Aber insgesamt zeigen solche Sendungen, wie die Wirklichkeit tatsächlich ist. Die Wirklichkeit wird nämlich durch die Physik bestimmt und nicht durch Ideen westlicher Politiker oder ideologisch gepolter „Experten“. Leider erkennt aber offenbar eben aufgrund von Ideologie niemand, wie die ursächlichen Zusammenhänge wirklich sind.
Häufig wird dabei dann auf eine Zukunft mit Wasserstoff verwiesen. Wasserstoff soll also in Zukunft Kreuzfahrschiffe und Schiffe überhaupt antreiben, die Luftfahrt, die Eisenproduktion, viele chemische Prozesse bis hin zur Eisenbahn und dem Autoverkehr. Daß man diesen Wasserstoff erst mit ganz miesem Wirkungsgrad elektrisch herstellen muß, wird allgemein ignoriert. Und wo diese Elektrizität bei Abschaltung aller Backups herkommen soll, weiß offenbar auch niemand.
Mein Fazit: Planwirtschaft ohne Plan, Blinde ereifern sich obergescheit über Farbnuancen! Und auf die Physik wird sowieso gepfiffen. Hauptsache Deutschland glaubt fest daran, die Welt im Alleingang retten zu können, in typisch deutscher Bescheidenheit eben …
Wer bei solchen Sendungen mit ein wenig Sinn für die Tatsachen zwischen den Zeilen lesen kann, bleibt erschüttert zurück, ob der vielen Fehleinschätzungen, auf die unsere Zukunft momentan aufgebaut wird. Davor sollten die Jungen Angst haben, nicht vor einem Molekül CO2 mehr auf 10.000 Luft!
Mit Religion hat all das eigentlich nichts zu tun, eher mit Realitätsverweigerung!
OMV: „Der Nettogewinn fiel mit 5,175 Mrd. Euro um 85 Prozent höher aus als im Vorjahr.“ [ORF]
Das Geld, das dem Normalsterblichen für Kraftstoff, Gas- oder Ölheizung abgezockt wird und ihn an den Rand des finanziellen Ruins treibt, ist natürlich nicht weg, es hat nur wer anderer, nämlich in diesem Fall die österreichische OMV.
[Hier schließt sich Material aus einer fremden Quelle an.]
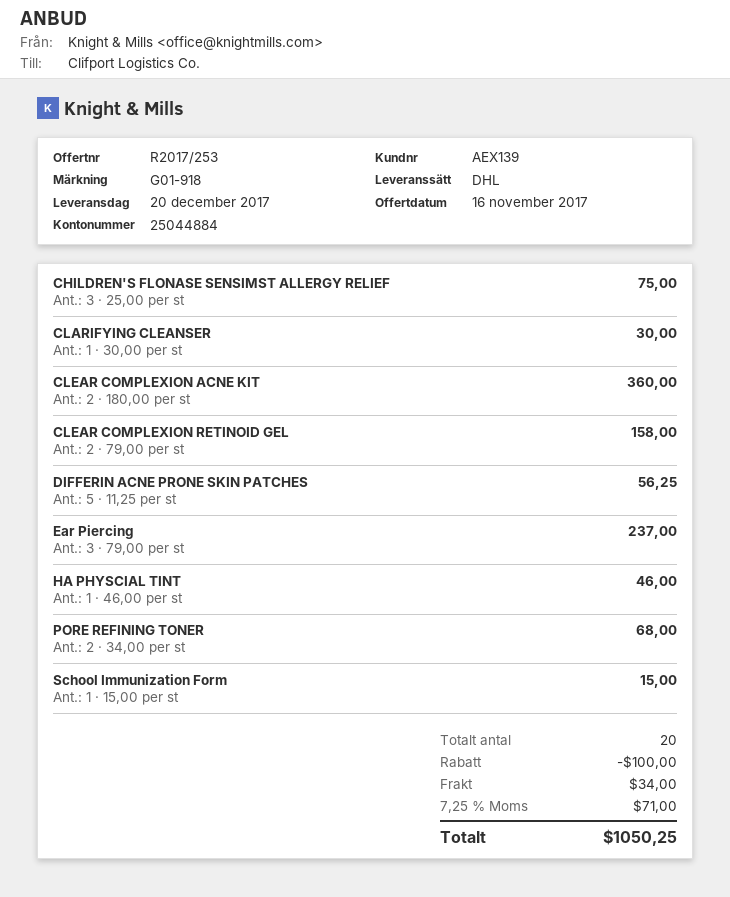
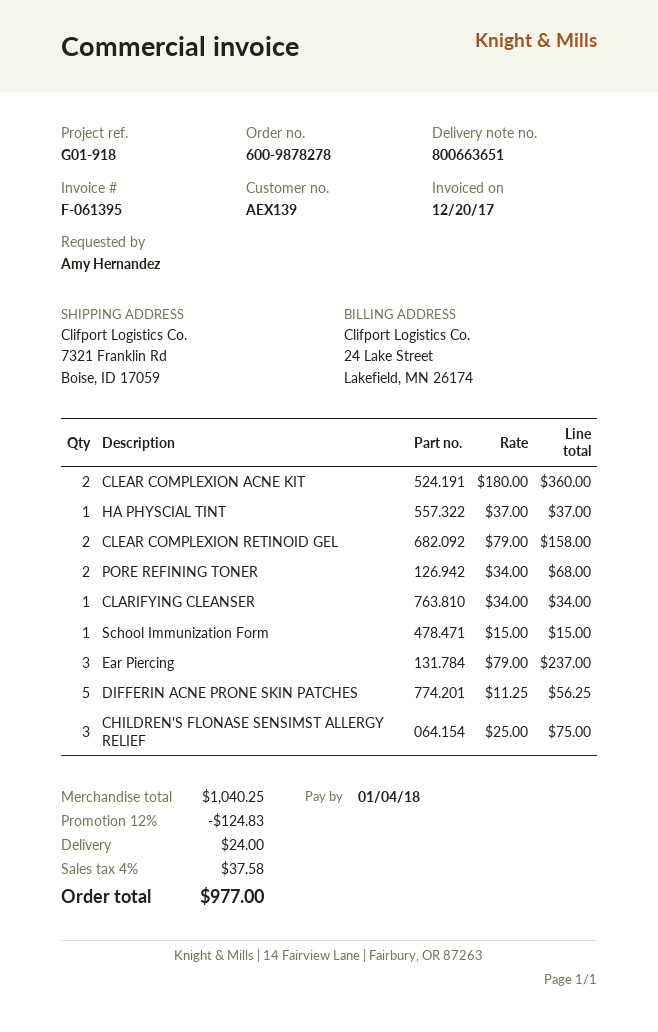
CLARIFYING CLEANSER: 1 x 30.00 = 30.00 -> 1 x 34.00 = 34.00
HA PHYSCIAL TINT: 1 x 46.00 = 46.00 -> 1 x 37.00 = 37.00
discount: 100.00 -> 124.83
shipping: 34.00 -> 24.00
tax: 7.25% = 71.00 -> 4% = 37.58
total: 1050.25 -> 977.00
Allen Beteuerungen der grünen Politik entgegen, setzen die sog. Fossilen zum Höhenflug an. Spritpreise um 2€ je Liter füllen die Kassen von OMV und Konsorten prall und praller. Das ist die Wirklichkeit. Die dazu nicht passende grüne Propaganda wird zwar täglich mehrmals in allen Medien als Gehirnwäsche verbreitet. Ganz offensichtlich betreiben Medien und Politik hier aber krasse Realitätsverweigerung, oder etwa nicht?
https://orf.at/stories/3303629/
Die LNG-Terminals in D werden derzeit mit mindestens 15 Jahren Laufzeit aus dem Boden gestampft. Unmengen an Steuergeld fließen in diese „Errungenschaften“.
ja gut geschrieben!
Aber um was geht es genau?
Die These vom menschgemachten Klimawandel ist nichts anderes , als die
Behauptung , wir Menschen können mit paar CO2 Molekülenn dei Erdtemperatur regeln!
Und das ist nun absoluter mittelalterlicher Aberglaube, der nur mit mystischen Wundern zu begründen ist!
Siehe „die Regentrude“ von T. Storm oder Hexenverbrennungen und „Dietzes Wunder“ nicht zu vergesswen!!
Ursache und Wirkung – bis heute nicht klar aufgezeigt!
Eine falsche Diagnose führt fast immer zur falschen Therapie!
Dekarbonisierung ist die absolut falscheste Therapie!
Werden die Menschen auch bald merken, etwas gutes zerstören um es dann wieder mühsam aufzubauen, liegt wohl in der Natur des Menschen, vor allem, wenn es ihm zu gut geht!